Pembatalan Pasal 184 ayat (4) berarti tidak ada lagi ayat (4) dalam Pasal 184 UU No. 27 tahun 2009. Pertimbangan MK yang menyebutkan “ketentuan persyaratan pengambilan keputusan mengenai “usul” penggunaan hak menyatakan pendapat berlaku ketentuan mayoritas sederhana tidak serta merupakan pengganti ketentuan Pasal 184 ayat (4). Pertimbangan MK tersebut bukan suatu norma yang harus ditaati (bukan suatu imperativa) tetapi suatu ‘statement’ yang dapat dipertimbangkan oleh Pembuat UU untuk mengganti ketentuan lama.  

Lalu apa yang perlu dilakukan? Pemberitaan di Media Massa sudah menyebutkan adanya usulan mengenai hak menyatakan pendapat ini pasca Putusan MK tersebut.  Ini tentu sangat berlebihan. DPR seharusnya mengadakan hak inisiatif untuk mengajukan RUU perubahan atas Pasal 184 ayat (4) yang dibatalkan oleh MK tersebut. Perubahan dalam hal ini berarti mengisi kekosongan hukum mengenai kuorum pengambilan keputusan menyangkut hak menyatakan pendapat. Tentu DPR dapat mengambil pertimbangan MK mengenai mayoritas sederhana sebagai bahan untuk penyusunan RUU inisiatif tersebut. Tentu menjadi pertanyaan juga bagi para Anggota DPR mengenai apa yang dimaksud dengan “mayoritas sederhana”. Apakah yang dimaksudkan 50 + 1 atau 2/3 hal ini bergantung pada pembuat undang-undang. UU No. 27 tahun 2009 tidak mendefenisikan “mayoritas sederhana” dan dengan demikian akan menjadi perdebatan tersendiri apa yang dimaksudkan dengan “mayoritas sederhana itu” DPR perlu menyikapi hal ini dan menuangkannya dalam RUU inisiatif.

Para Anggota Dewan yang sungguh bernafsu itu perlu menahan diri untuk tidak mempertontonkan ke-lebay-annya, dalam menyikapi Putusan MK tersebut.

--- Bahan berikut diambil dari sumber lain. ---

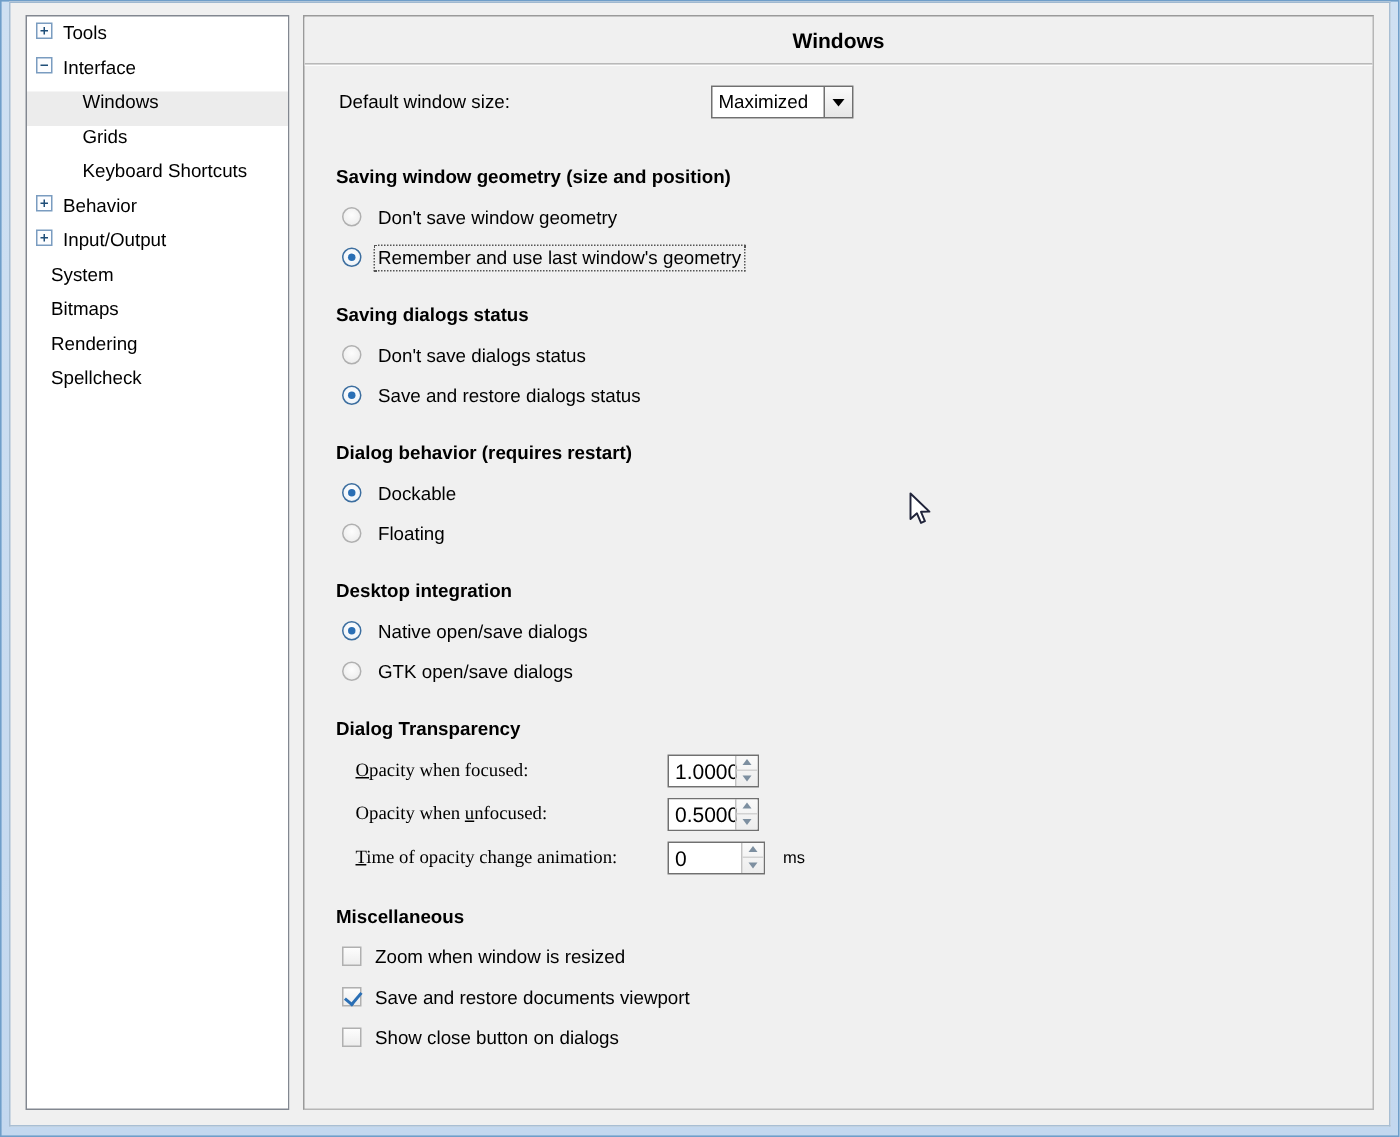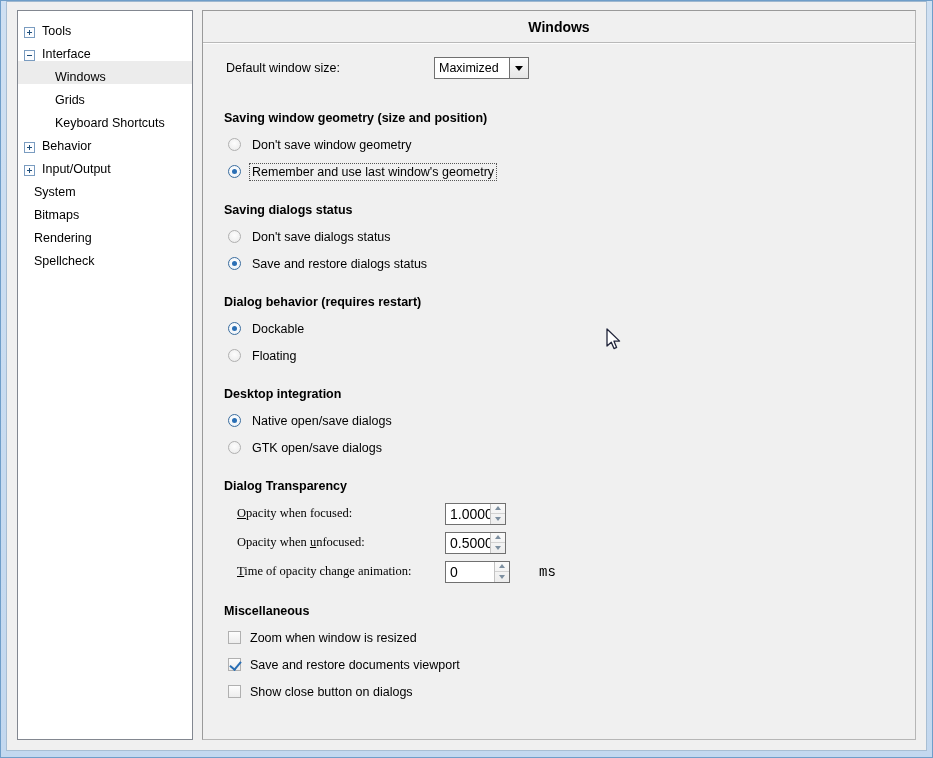--- a/index.html
+++ b/index.html
@@ -66,21 +66,21 @@
   
   .tree-panel {
     width: 176px;
     background: #fff;
     border: 1px solid #828790;
     overflow: hidden;
     flex: none;
     padding-top: 4px;
   }
   .tree-item {
-    display: flex; align-items: flex-end;
+    display: flex; align-items: flex-start;
     height: 23px;
     padding-left: 6px;
     font-size: 12.5px;
     cursor: default;
     white-space: nowrap;
   }
   .tree-item.selected { background: #ececec; }
   .expander {
     width: 11px; height: 11px;
     border: 1px solid #7a9cc0;
@@ -125,21 +125,21 @@
   
   .row { display: flex; align-items: center; }
   .label { font-size: 12.5px; }
   .group-title {
     font-weight: bold;
     font-size: 12.5px;
     margin: 18px 0 6px 5px;
   }
   .group-title.first { margin-top: 32px; }
 
-  .combo-row { padding-left: 7px; }
+  .combo-row { padding-left: 7px; gap: 40px; }
   .combo-row .label { width: 208px; }
   .combo {
     display: flex; height: 22px; width: 95px;
     border: 1px solid #707070;
     background: #fff;
     align-items: stretch;
     cursor: pointer;
   }
   .combo-value {
     flex: 1; display: flex; align-items: center;
@@ -222,21 +222,21 @@
     border-left: 3px solid transparent;
     border-right: 3px solid transparent;
     border-bottom: 4px solid #7d8fa0;
   }
   .tri-down-s {
     width: 0; height: 0;
     border-left: 3px solid transparent;
     border-right: 3px solid transparent;
     border-top: 4px solid #7d8fa0;
   }
-  .unit { margin-left: 29px; font-size: 14px; font-family: Liberation Mono, monospace; }
+  .unit { margin-left: 12px; font-size: 11px; }
 
   
   .check-row {
     display: flex; align-items: center;
     height: 27px;
     padding-left: 9px;
     cursor: pointer;
   }
   .checkbox {
     width: 13px; height: 13px;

Sekali lagi, MK tidak berwenang mengatur apa yang menjadi pengganti dari Pasal 184 Ayat (4) yang dinyatakannya tidak mempunyai kekuatan hukum. Jika Para Anggota Dewan tertentu mengajukan usul hak menyatakan pendapat, aturan mana yang akan dituruti dalam pengambilan keputusan. Putusan MK, yang membatalkan Pasal 184 Ayat (4), justru menutup kemungkinan untuk menggunakan hak menyatakan pendapat sampai adanya aturan baru yang dibuat oleh pembuat UU menyangkut kuorum pengambilan keputusan mengenai hak menyatakan pendapat tersebut.

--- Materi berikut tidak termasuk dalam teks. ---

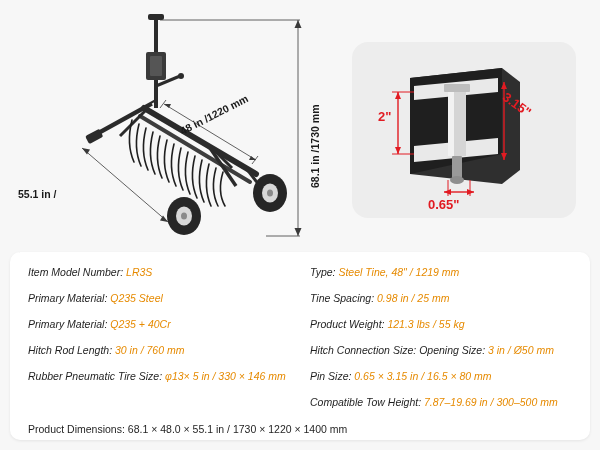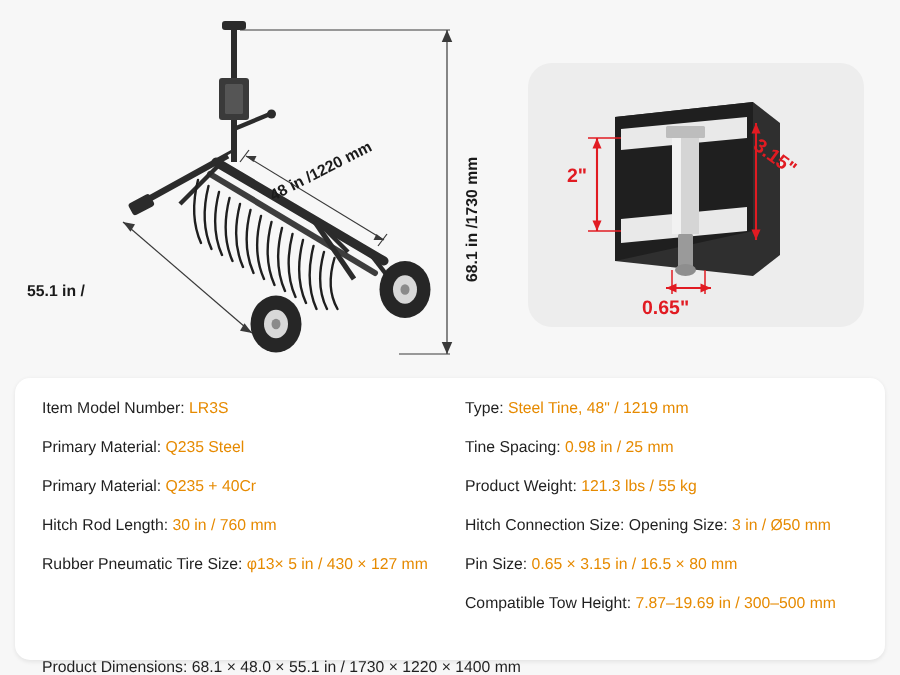--- a/index.html
+++ b/index.html
@@ -93,41 +93,42 @@
     height: 188px;
     background: #ffffff;
     border-radius: 10px;
     box-shadow: 0 1px 3px rgba(0,0,0,0.08);
     box-sizing: border-box;
     padding: 14px 18px 10px 18px;
   }
   .spec-cols {
     display: flex;
     gap: 0px;
+    font-style: italic;
   }
   .spec-col {
     flex: 0 0 50%;
     box-sizing: border-box;
   }
   .spec-col.left { padding-right: 10px; }
   .spec-col.right { padding-left: 10px; }
   .spec-row {
     font-size: 10.5px;
     color: #1f1f1f;
     line-height: 1.2;
     margin-bottom: 13.5px;
     white-space: nowrap;
   }
   .spec-row .label { color: #1f1f1f; }
   .spec-row .value { color: #e68a00; }
   .full-row {
     font-size: 10.5px;
     color: #1f1f1f;
     line-height: 1.2;
-    margin-top: 16px;
+    margin-top: 0px;
     white-space: nowrap;
   }
 </style>
 </head>
 <body>
 
 <div class="page">
 
   <div class="top-area">
 
@@ -266,21 +267,21 @@
         <div class="spec-row">
           <span class="label">Primary Material: </span><span class="value">Q235 Steel</span>
         </div>
         <div class="spec-row">
           <span class="label">Primary Material: </span><span class="value">Q235 + 40Cr</span>
         </div>
         <div class="spec-row">
           <span class="label">Hitch Rod Length: </span><span class="value">30 in / 760 mm</span>
         </div>
         <div class="spec-row">
-          <span class="label">Rubber Pneumatic Tire Size: </span><span class="value">φ13× 5 in / 430 × 127 mm</span>
+          <span class="label">Rubber Pneumatic Tire Size: </span><span class="value">φ13× 5 in / 330 × 146 mm</span>
         </div>
       </div>
 
       <div class="spec-col right">
         <div class="spec-row">
           <span class="label">Type: </span><span class="value">Steel Tine, 48" / 1219 mm</span>
         </div>
         <div class="spec-row">
           <span class="label">Tine Spacing: </span><span class="value">0.98 in / 25 mm</span>
         </div>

Pansus Bank Century yang sia-sia itu perlu menjadi pelajaran agar Para Anggota Dewan, yang tidak memahami aturan itu, agar tidak menghambur-hamburkan energy dan uang rakyat untuk kepentingan publikasi dirinya masing-masing dalam bentuk sinetron politik yang konyol itu.